··· Given records ···
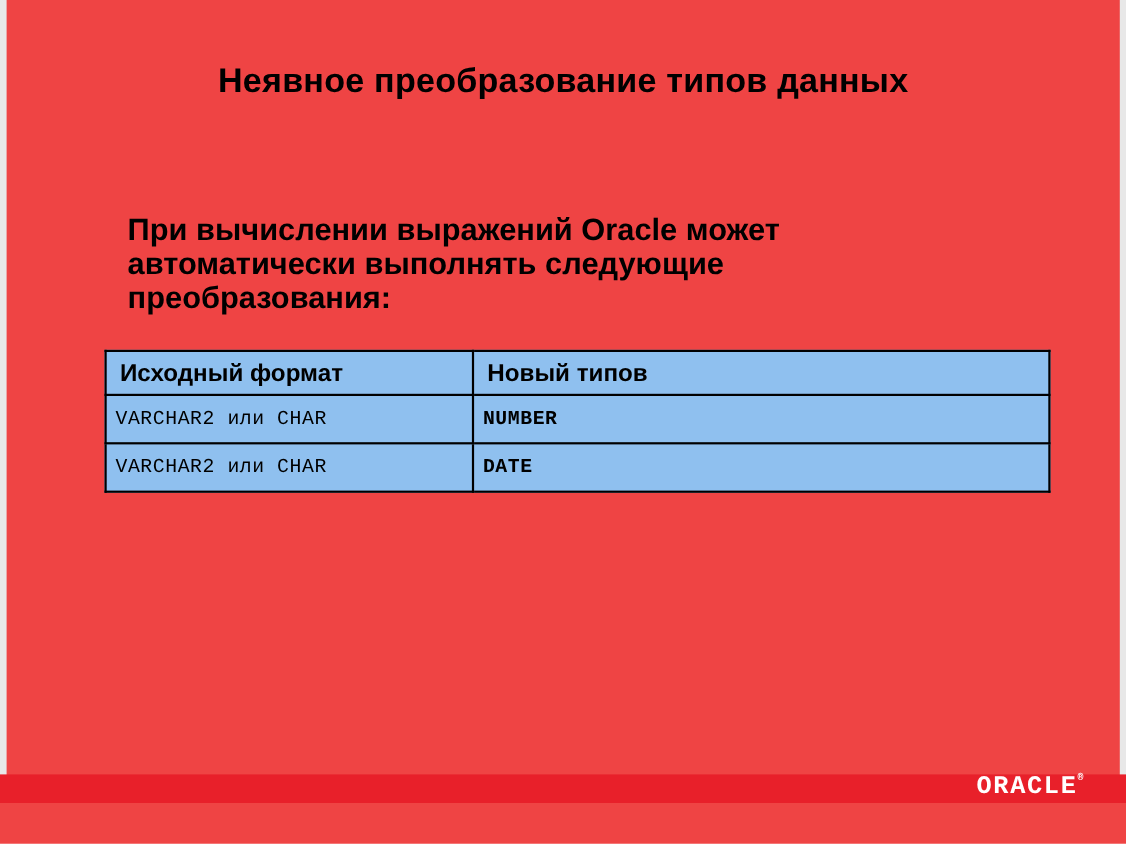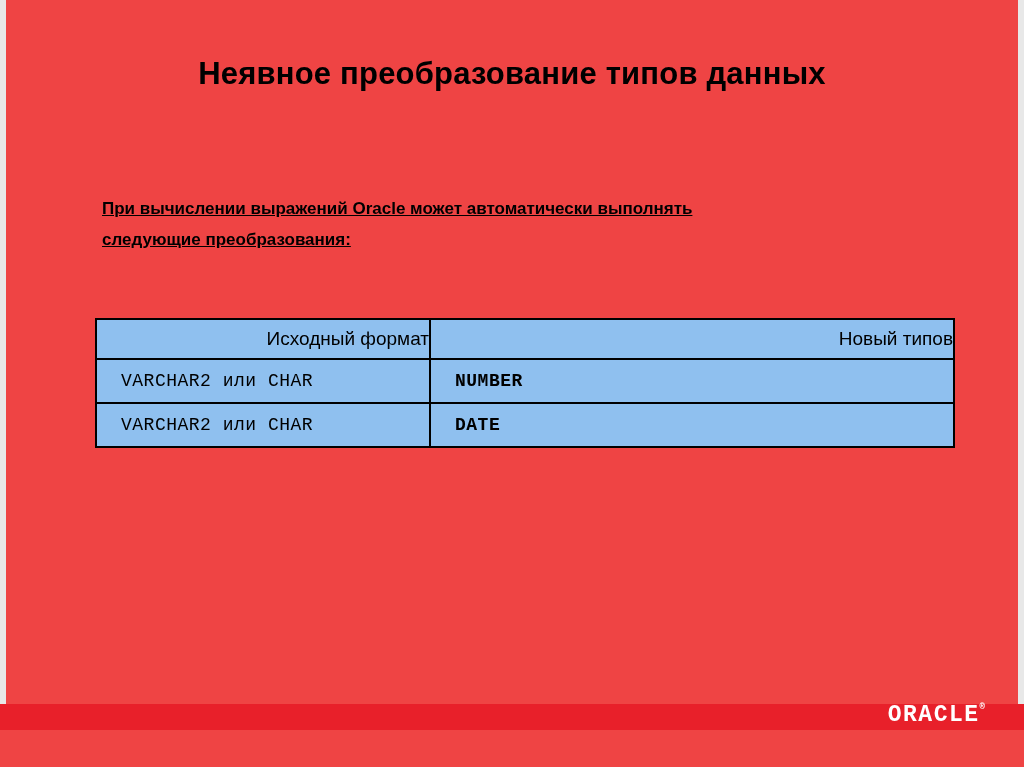--- a/index.html
+++ b/index.html
@@ -42,28 +42,27 @@
     width: 1024px;
     text-align: center;
     font-size: 31px;
     font-weight: bold;
     color: #000000;
     letter-spacing: 0.2px;
   }
 
   .body-text {
     position: absolute;
-    left: 102px;
+    left: 116px;
     top: 193px;
     width: 640px;
-    font-size: 17px;
+    font-size: 28px;
     font-weight: bold;
     line-height: 31px;
     color: #000000;
-    text-decoration: underline;
   }
 
   .table-wrap {
     position: absolute;
     left: 95px;
     top: 318px;
     width: 830px;
   }
   table.conv {
     border-collapse: collapse;
@@ -72,30 +71,30 @@
     table-layout: fixed;
   }
   table.conv td, table.conv th {
     border: 2px solid #000000;
     background: #8fc0ef;
     padding: 0;
     vertical-align: middle;
   }
   table.conv th {
     height: 34px;
-    font-size: 19px;
-    font-weight: normal;
-    text-align: right;
+    font-size: 22px;
+    font-weight: bold;
+    text-align: left;
     padding: 2px 0 2px 12px;
     font-family: "Liberation Sans", sans-serif;
   }
   table.conv td {
     height: 38px;
     font-size: 18px;
-    padding: 2px 0 2px 24px;
+    padding: 2px 0 2px 8px;
     font-family: "Liberation Mono", monospace;
     letter-spacing: 0.5px;
   }
   .col-a { width: 320px; }
   .col-b { width: 510px; font-weight: bold; }
 
   .footer-bar {
     position: absolute;
     left: 0;
     bottom: 37px;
···
What you will do
After reading the listing above, work out how many lines contain "size" and reply with that number only.

Answer to this exercise
6